Comune a madre e bambino, la placenta ha una durata di nove mesi. È molto importante perché aiuta il feto a respirare, a metabolizzare il cibo e a espellere i prodotti di scarto. Le ricerche ci svelano le sue più segrete funzioni…
Un organo sorprendete e poco studiato: la placenta
Quasi tutti i nostri organi – cervello, cuore, polmoni, reni, fegato… – ci accompagnano per tutta la vita. Pochi altri perdono, in parte o del tutto, la loro funzionalità, in qualche caso per via di cicli naturali (ad esempio, gli organi legati alla sessualità), in altri casi per semplice invecchiamento o per qualche patologia.

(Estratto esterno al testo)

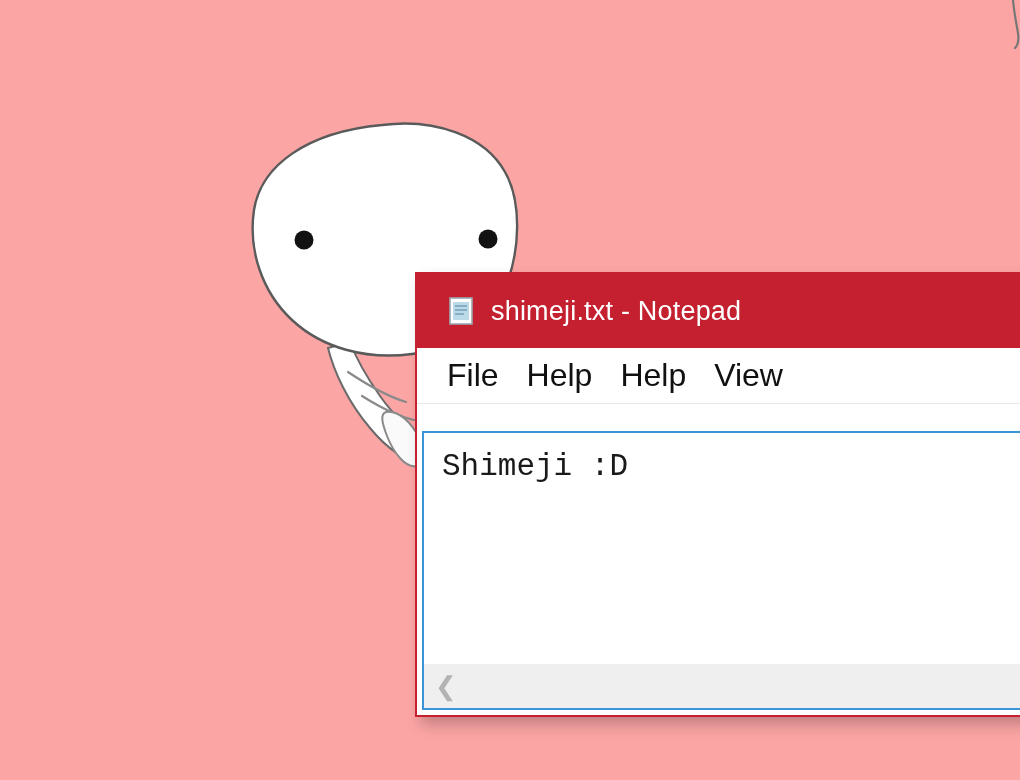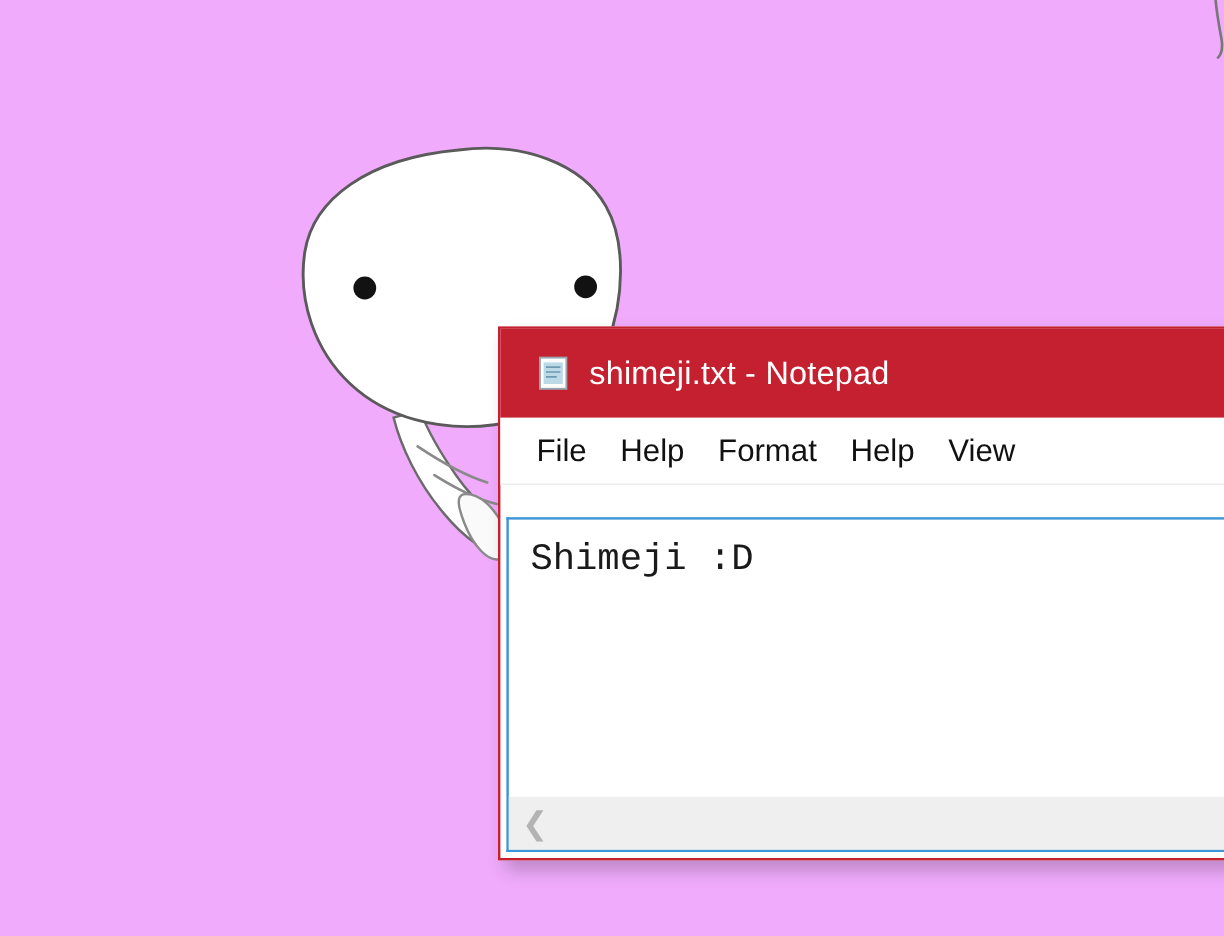"shimeji.txt - Notepad" #desktop { background: #f0abfc -> #fca5a5 }
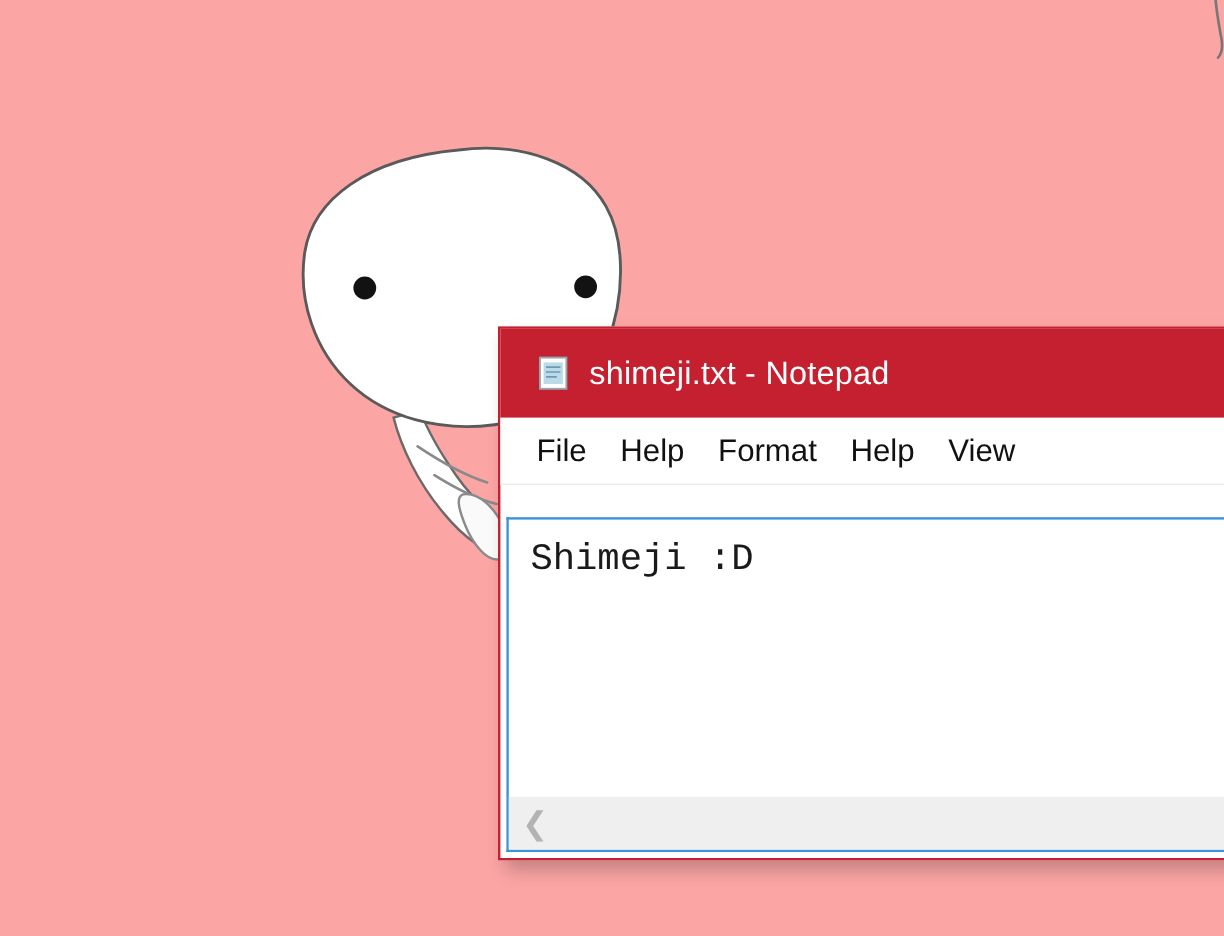"File" .menu-item { font-size: 26px -> 32px }
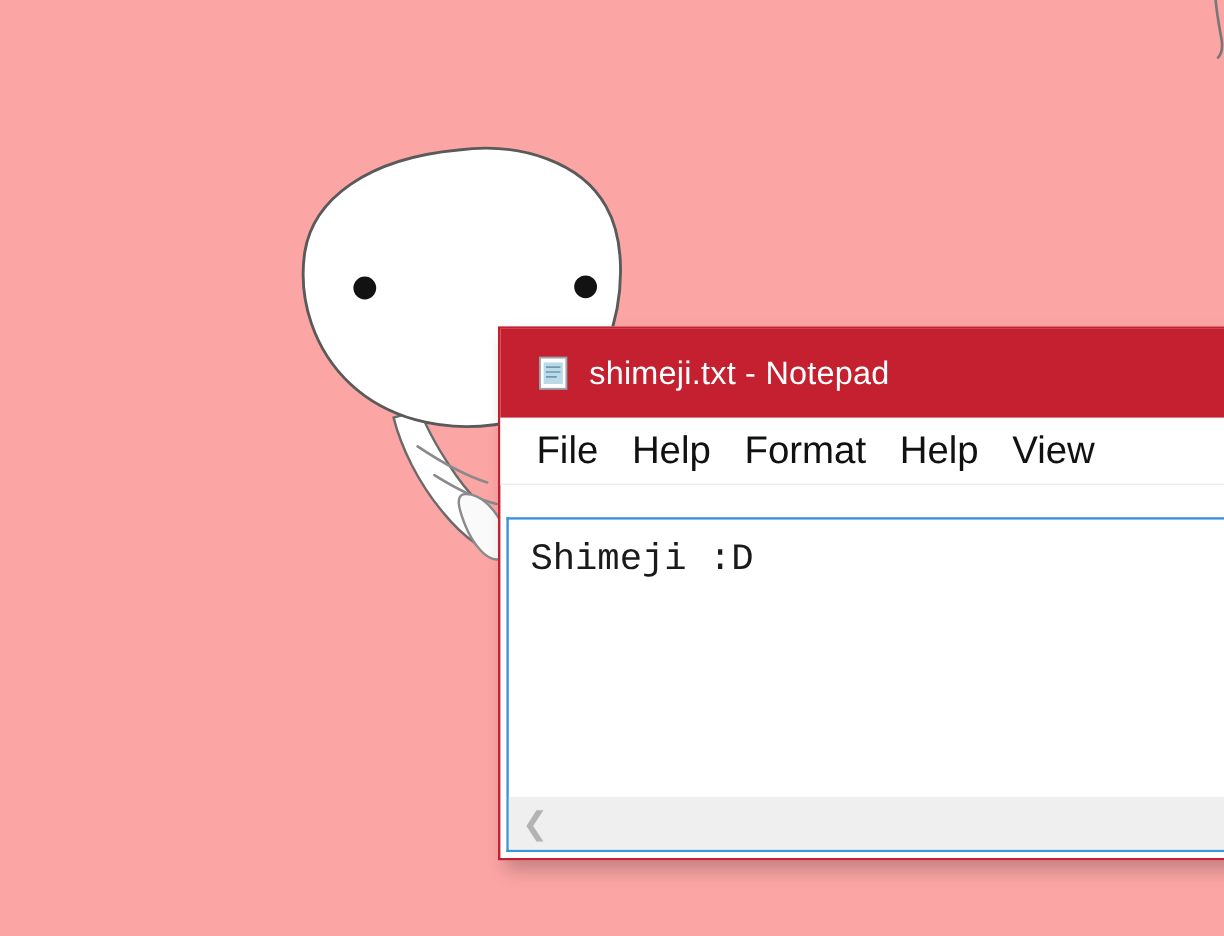"Format" div.menu-item { html: <div>Format</div> -> none }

Ma c’è un organo usa-e-getta che madre e bambino usano solo per nove mesi: la placenta. Non ci pensiamo mai, eppure senza quest’organo – perché si tratta di un organo, e anche estremamente complesso – non saremmo qui.
Alla nascita, giustamente, tutte le attenzioni sono per il bambino. Della placenta nessuno si occupa, se non, talvolta, qualche industria interessata a ricavarne sostanze da usare in farmaci e cosmetici, peraltro di assai dubbia efficacia e legalità. Dopo il parto, la placenta, come il liquido amniotico, diventa un “rifiuto” ospedaliero. Forse per questo, benché sia a tutti gli effetti un organo essenziale per la trasmissione della vita, della placenta si sa poco, e l’ignoranza riguarda persino gli scienziati.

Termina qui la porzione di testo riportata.